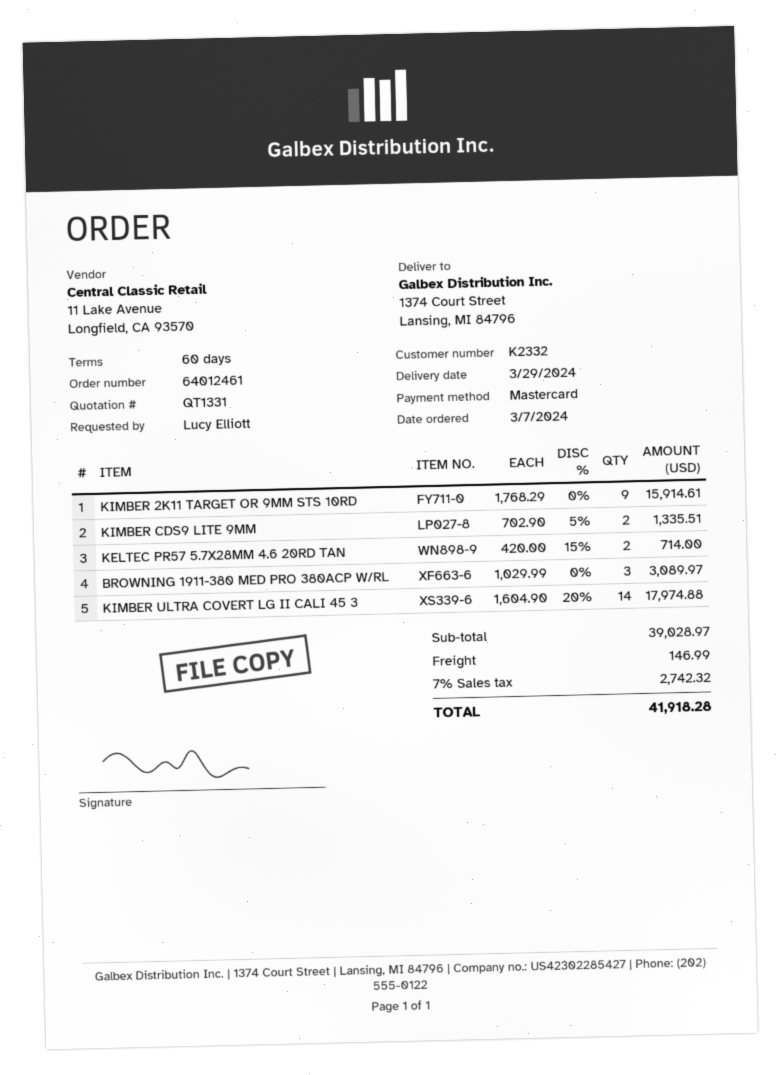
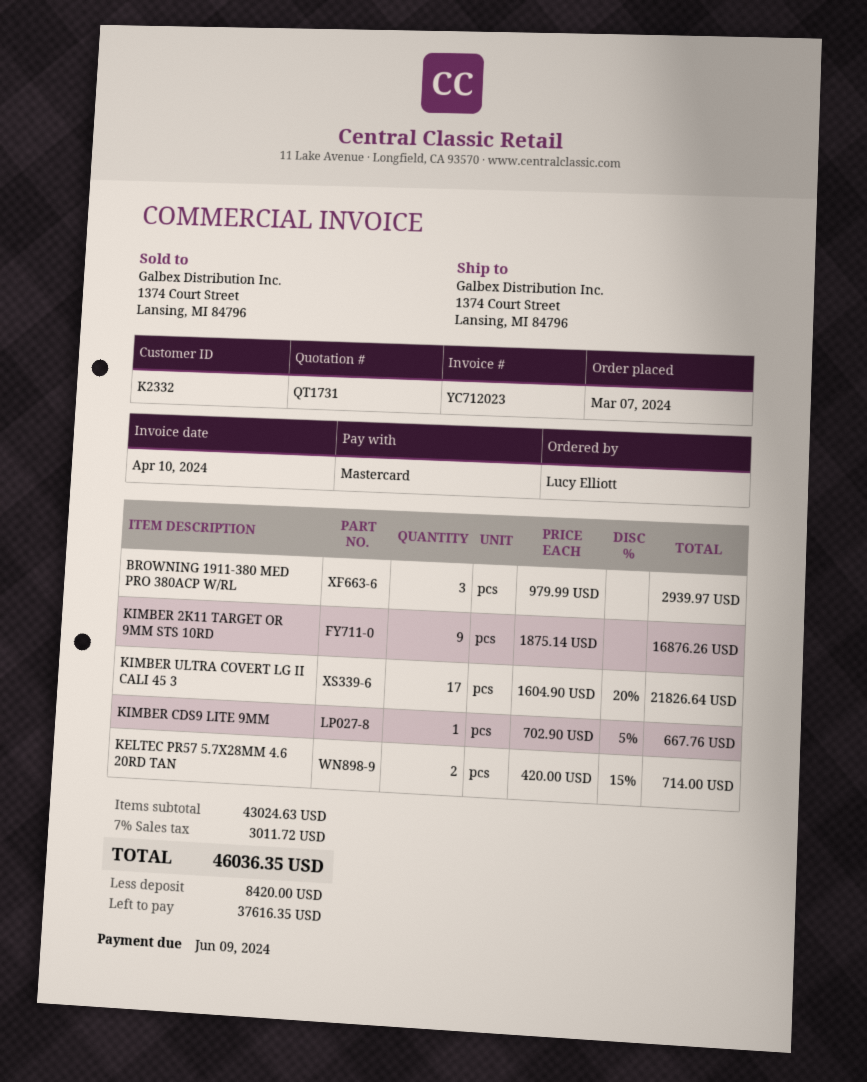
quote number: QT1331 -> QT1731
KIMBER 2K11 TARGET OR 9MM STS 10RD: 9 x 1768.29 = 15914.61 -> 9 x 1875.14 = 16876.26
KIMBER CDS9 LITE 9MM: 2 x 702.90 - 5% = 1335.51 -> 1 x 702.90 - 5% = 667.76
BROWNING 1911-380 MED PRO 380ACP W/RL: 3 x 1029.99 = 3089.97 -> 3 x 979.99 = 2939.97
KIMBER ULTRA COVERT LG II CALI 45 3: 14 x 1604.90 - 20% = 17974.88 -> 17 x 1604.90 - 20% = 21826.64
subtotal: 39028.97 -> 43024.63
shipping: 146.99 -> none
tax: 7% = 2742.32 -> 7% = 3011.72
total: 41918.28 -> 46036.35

==

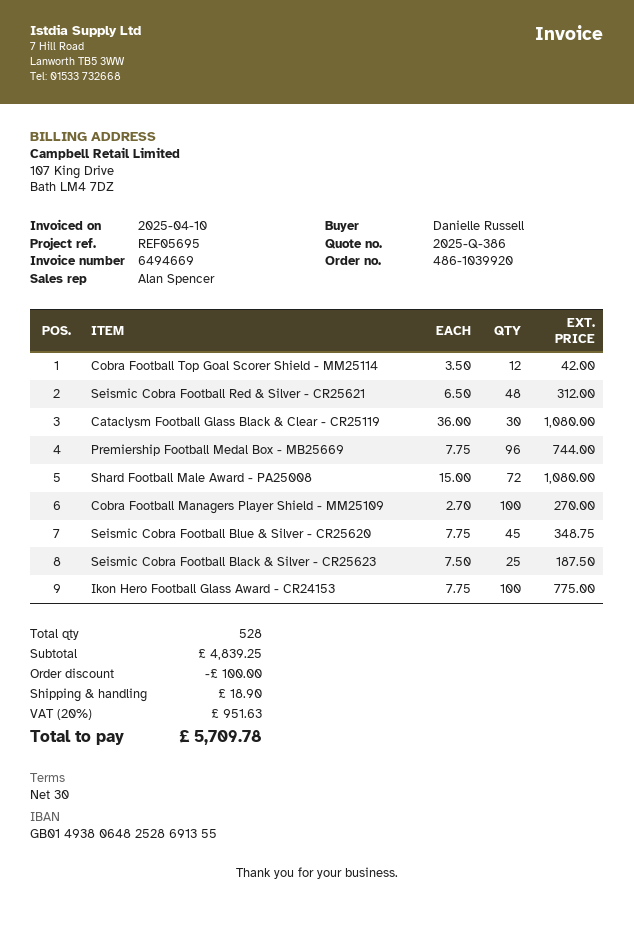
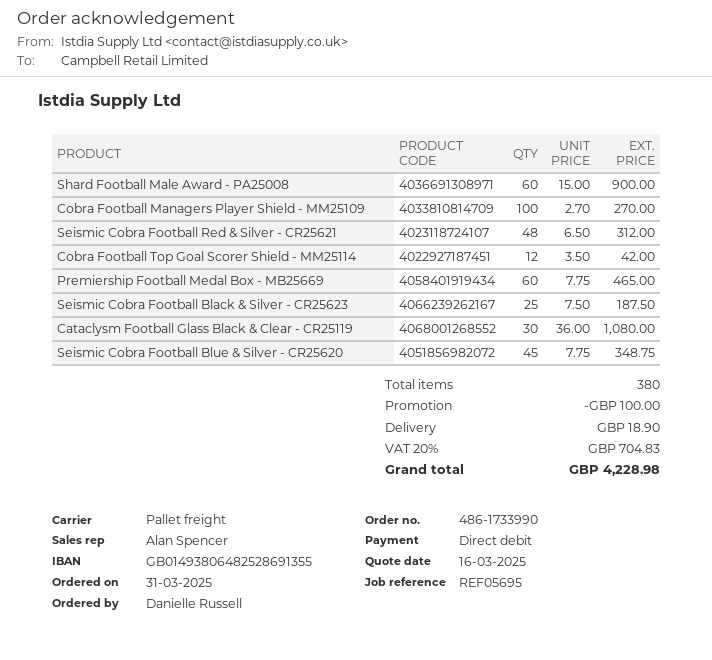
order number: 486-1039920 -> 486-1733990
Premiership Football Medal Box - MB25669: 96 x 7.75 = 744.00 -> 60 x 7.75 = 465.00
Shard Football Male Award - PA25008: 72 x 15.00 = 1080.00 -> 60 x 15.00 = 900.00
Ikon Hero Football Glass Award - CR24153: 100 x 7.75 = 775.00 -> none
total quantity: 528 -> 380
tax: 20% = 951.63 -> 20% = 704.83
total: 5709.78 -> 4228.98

• What is required: Copy the lines of the data above exactly as written, beginning with the line containing "quote number: QT1331 -> QT1731" and ending with the line containing "total: 41918.28 -> 46036.35", and leave out all other lines.

• Solution to this task:
quote number: QT1331 -> QT1731
KIMBER 2K11 TARGET OR 9MM STS 10RD: 9 x 1768.29 = 15914.61 -> 9 x 1875.14 = 16876.26
KIMBER CDS9 LITE 9MM: 2 x 702.90 - 5% = 1335.51 -> 1 x 702.90 - 5% = 667.76
BROWNING 1911-380 MED PRO 380ACP W/RL: 3 x 1029.99 = 3089.97 -> 3 x 979.99 = 2939.97
KIMBER ULTRA COVERT LG II CALI 45 3: 14 x 1604.90 - 20% = 17974.88 -> 17 x 1604.90 - 20% = 21826.64
subtotal: 39028.97 -> 43024.63
shipping: 146.99 -> none
tax: 7% = 2742.32 -> 7% = 3011.72
total: 41918.28 -> 46036.35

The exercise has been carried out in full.